The uptick in deals is crucial for Greece to bring down the highest NPL level in the European Union. At almost half of loans in 2016, the ratio was around 35% at the start of 2020 and could fall closer to 20% if transactions go ahead as planned. The EU-wide ratio is under 3%. The pandemic caused a few months delay, but bank executives, advisers and ratings firms said most deals should be completed in the first quarter of next year.

 

“Market conditions are normalizing now and there is clearly investor appetite from international investors,” said Lito Chousiada, an analyst in DBRS Morningstar’s global financial institutions group.

 

The disposals mark a turning point for an economy that was still emerging from one of the longest and deepest depressions of modern times when coronavirus hit. Greece’s tourism-heavy economy slumped along with EU peers, though the country has managed better than many in containing coronavirus infections and deaths. The big Greek banks forecast around €5 billion in total new NPLs from the pandemic—not much against the €61.3 billion in NPLs in the country as off June 30, according to ECB data.
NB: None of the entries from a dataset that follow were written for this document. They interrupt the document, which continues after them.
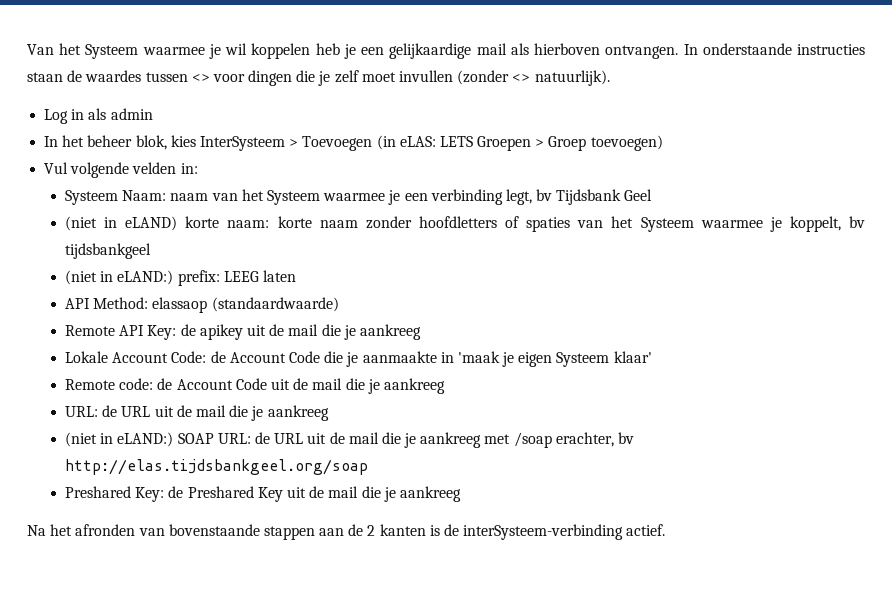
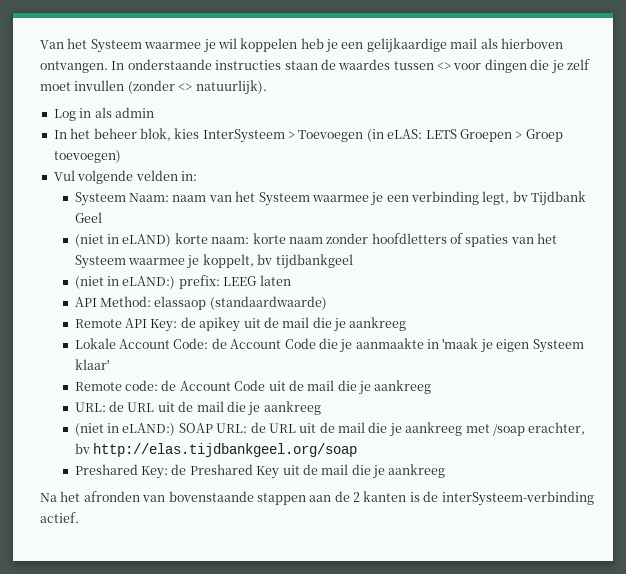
[556,189,622,205] Tijdsbank -> [531,191,587,206] Tijdbank
[65,243,152,259] tijdsbankgeel -> [275,254,353,269] tijdbankgeel
[65,459,369,475] http://elas.tijdsbankgeel.org/soap -> [93,443,358,457] http://elas.tijdbankgeel.org/soap

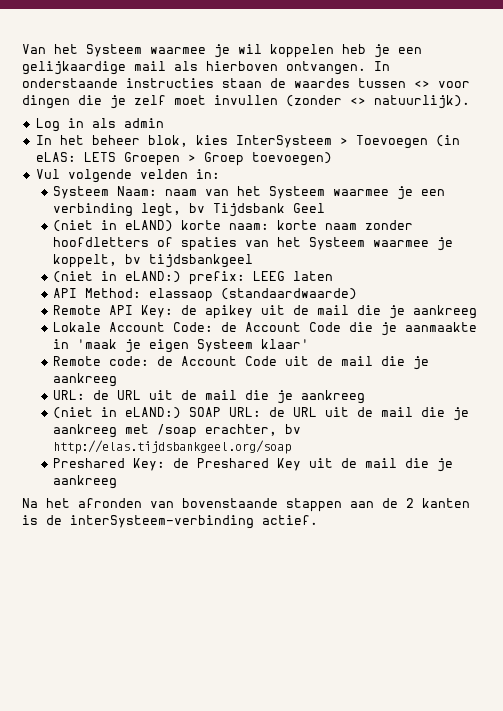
[531,191,587,206] Tijdbank -> [212,203,285,217] Tijdsbank
[275,254,353,269] tijdbankgeel -> [148,254,253,268] tijdsbankgeel
[93,443,358,457] http://elas.tijdbankgeel.org/soap -> [52,440,291,454] http://elas.tijdsbankgeel.org/soap

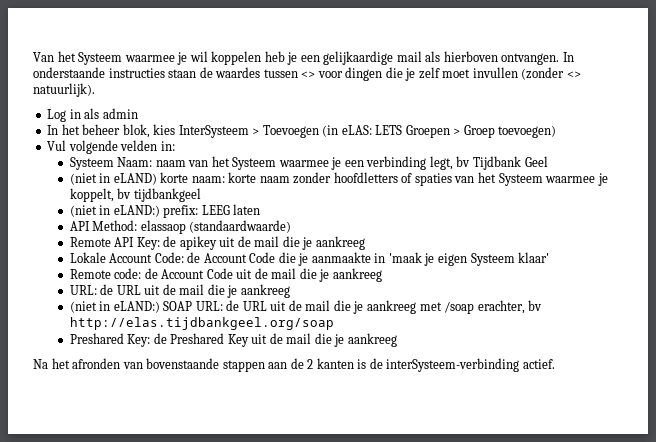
[212,203,285,217] Tijdsbank -> [472,156,521,170] Tijdbank
[148,254,253,268] tijdsbankgeel -> [133,188,201,202] tijdbankgeel
[52,440,291,454] http://elas.tijdsbankgeel.org/soap -> [69,317,334,330] http://elas.tijdbankgeel.org/soap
The banks say years of experience managing delinquent customers should help.

 

Nikos Koutsogiannis, chief financial officer at small lender Attica Bank SA, TATT 3.14% said its NPL ratio fell to around 45% from a 62% peak through two securitizations predating the Hercules program. Attica aims to get the ratio to single digits by securitizing more loans next year. Mr. Koutsogiannis said Attica wants to free up capital for lending to companies in sectors such as the environment, energy and infrastructure that Greece is targeting for foreign and government investment.

 

“We have been working as firemen putting out fires, but at the end of the day banks need to get back to banking,” Mr. Koutsogiannis said."